_DIRECTIONS_:
In the material below, find the line with "- And, B. Poettering" and the line with "- Released under", then output both and every line between them exactly, omitting pictures.

_INFORMATION GIVEN_:
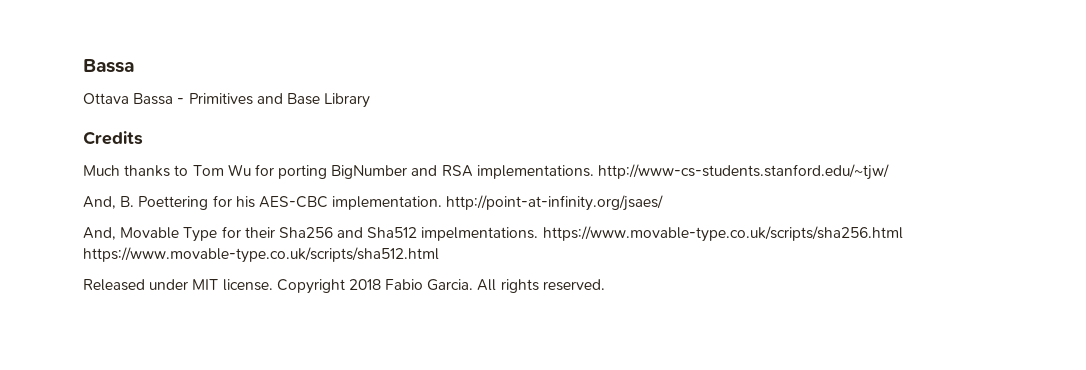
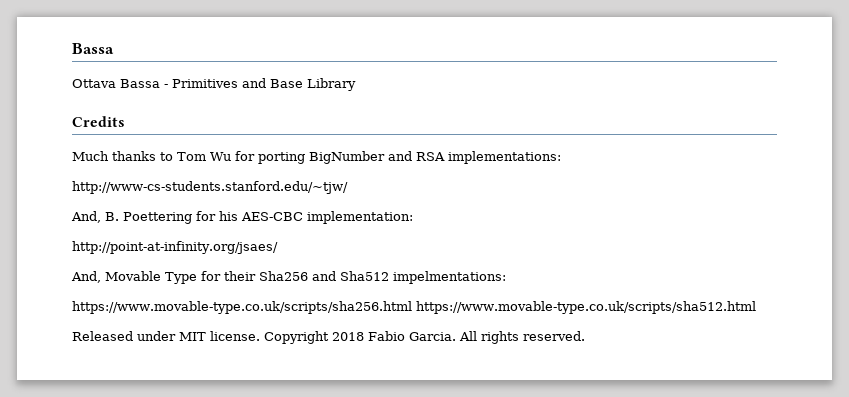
- Much thanks to Tom Wu for porting BigNumber and RSA implementations. http://www-cs-students.stanford.edu/~tjw/
+ Much thanks to Tom Wu for porting BigNumber and RSA implementations:
+ http://www-cs-students.stanford.edu/~tjw/
- And, B. Poettering for his AES-CBC implementation. http://point-at-infinity.org/jsaes/
+ And, B. Poettering for his AES-CBC implementation:
+ http://point-at-infinity.org/jsaes/
- And, Movable Type for their Sha256 and Sha512 impelmentations. https://www.movable-type.co.uk/scripts/sha256.html https://www.movable-type.co.uk/scripts/sha512.html
+ And, Movable Type for their Sha256 and Sha512 impelmentations:
+ https://www.movable-type.co.uk/scripts/sha256.html https://www.movable-type.co.uk/scripts/sha512.html

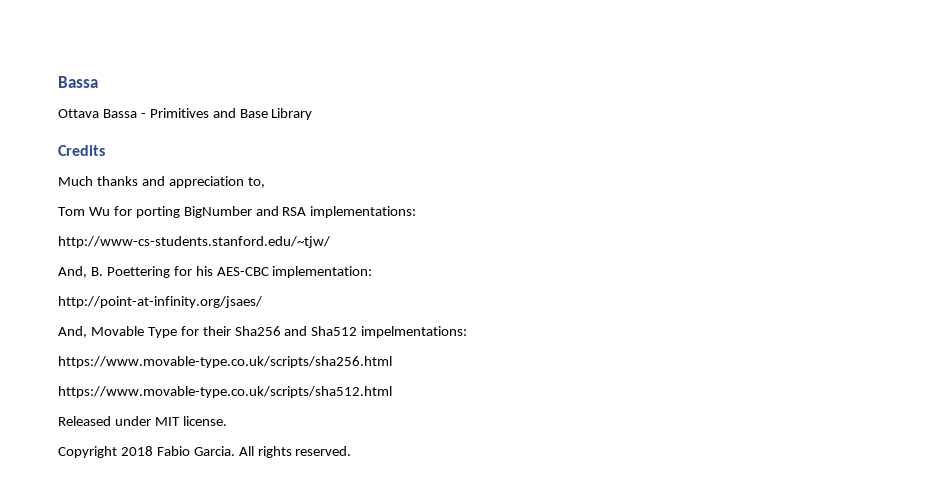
- Much thanks to Tom Wu for porting BigNumber and RSA implementations:
+ Much thanks and appreciation to,
+ Tom Wu for porting BigNumber and RSA implementations:
- https://www.movable-type.co.uk/scripts/sha256.html https://www.movable-type.co.uk/scripts/sha512.html
+ https://www.movable-type.co.uk/scripts/sha256.html
+ https://www.movable-type.co.uk/scripts/sha512.html
- Released under MIT license. Copyright 2018 Fabio Garcia.
+ Released under MIT license.
+ Copyright 2018 Fabio Garcia.

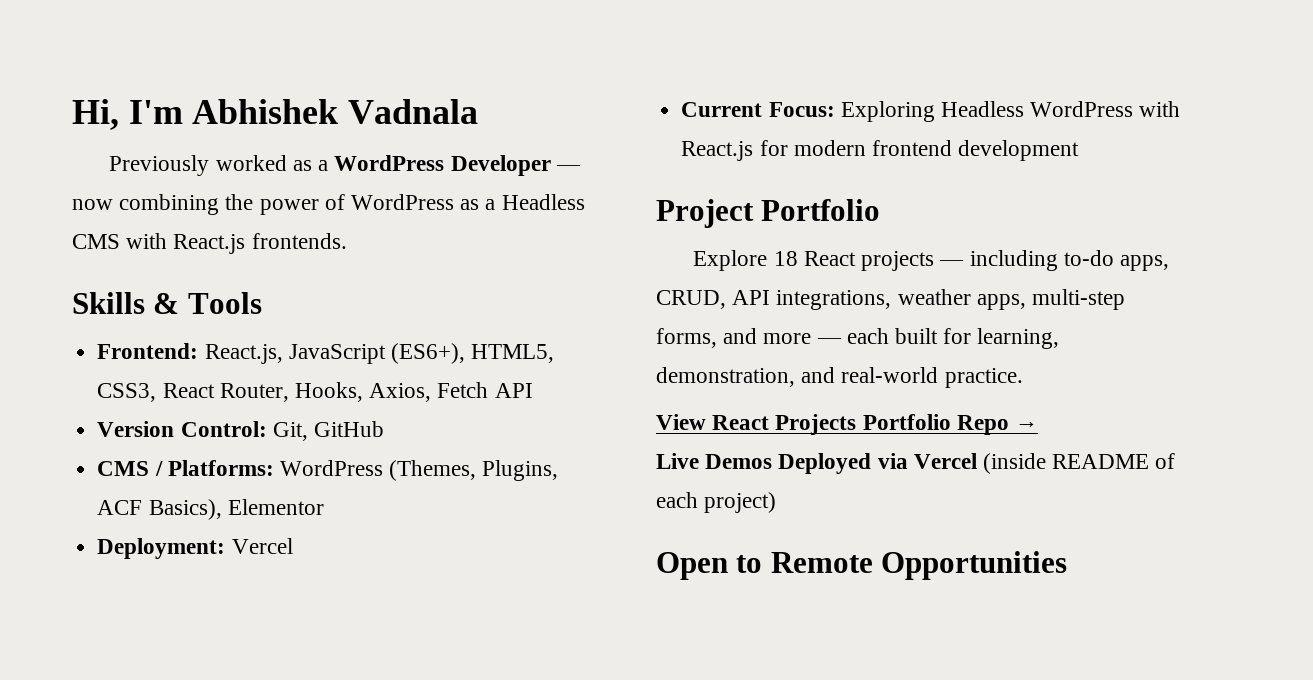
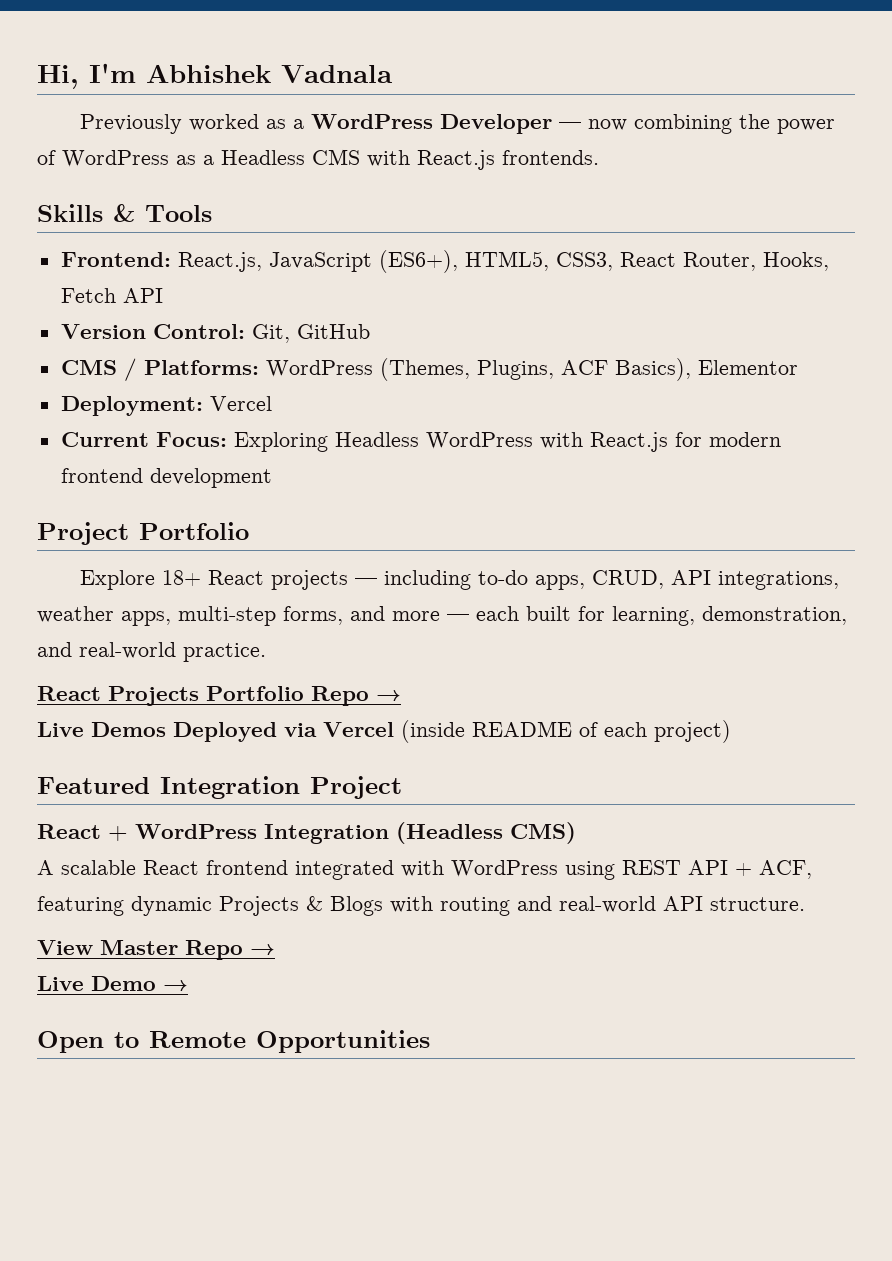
- Frontend: React.js, JavaScript (ES6+), HTML5, CSS3, React Router, Hooks, Axios, Fetch API
+ Frontend: React.js, JavaScript (ES6+), HTML5, CSS3, React Router, Hooks, Fetch API
- Explore 18 React projects — including to-do apps, CRUD, API integrations, weather apps, multi-step forms, and more — each built for learning, demonstration, and real-world practice.
+ Explore 18+ React projects — including to-do apps, CRUD, API integrations, weather apps, multi-step forms, and more — each built for learning, demonstration, and real-world practice.
- View React Projects Portfolio Repo →
+ React Projects Portfolio Repo →
+ Featured Integration Project
+ React + WordPress Integration (Headless CMS)
+ A scalable React frontend integrated with WordPress using REST API + ACF, featuring dynamic Projects & Blogs with routing and real-world API structure.
+ View Master Repo →
+ Live Demo →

_OUTPUT_:
- And, B. Poettering for his AES-CBC implementation. http://point-at-infinity.org/jsaes/
+ And, B. Poettering for his AES-CBC implementation:
+ http://point-at-infinity.org/jsaes/
- And, Movable Type for their Sha256 and Sha512 impelmentations. https://www.movable-type.co.uk/scripts/sha256.html https://www.movable-type.co.uk/scripts/sha512.html
+ And, Movable Type for their Sha256 and Sha512 impelmentations:
+ https://www.movable-type.co.uk/scripts/sha256.html https://www.movable-type.co.uk/scripts/sha512.html

- Much thanks to Tom Wu for porting BigNumber and RSA implementations:
+ Much thanks and appreciation to,
+ Tom Wu for porting BigNumber and RSA implementations:
- https://www.movable-type.co.uk/scripts/sha256.html https://www.movable-type.co.uk/scripts/sha512.html
+ https://www.movable-type.co.uk/scripts/sha256.html
+ https://www.movable-type.co.uk/scripts/sha512.html
- Released under MIT license. Copyright 2018 Fabio Garcia.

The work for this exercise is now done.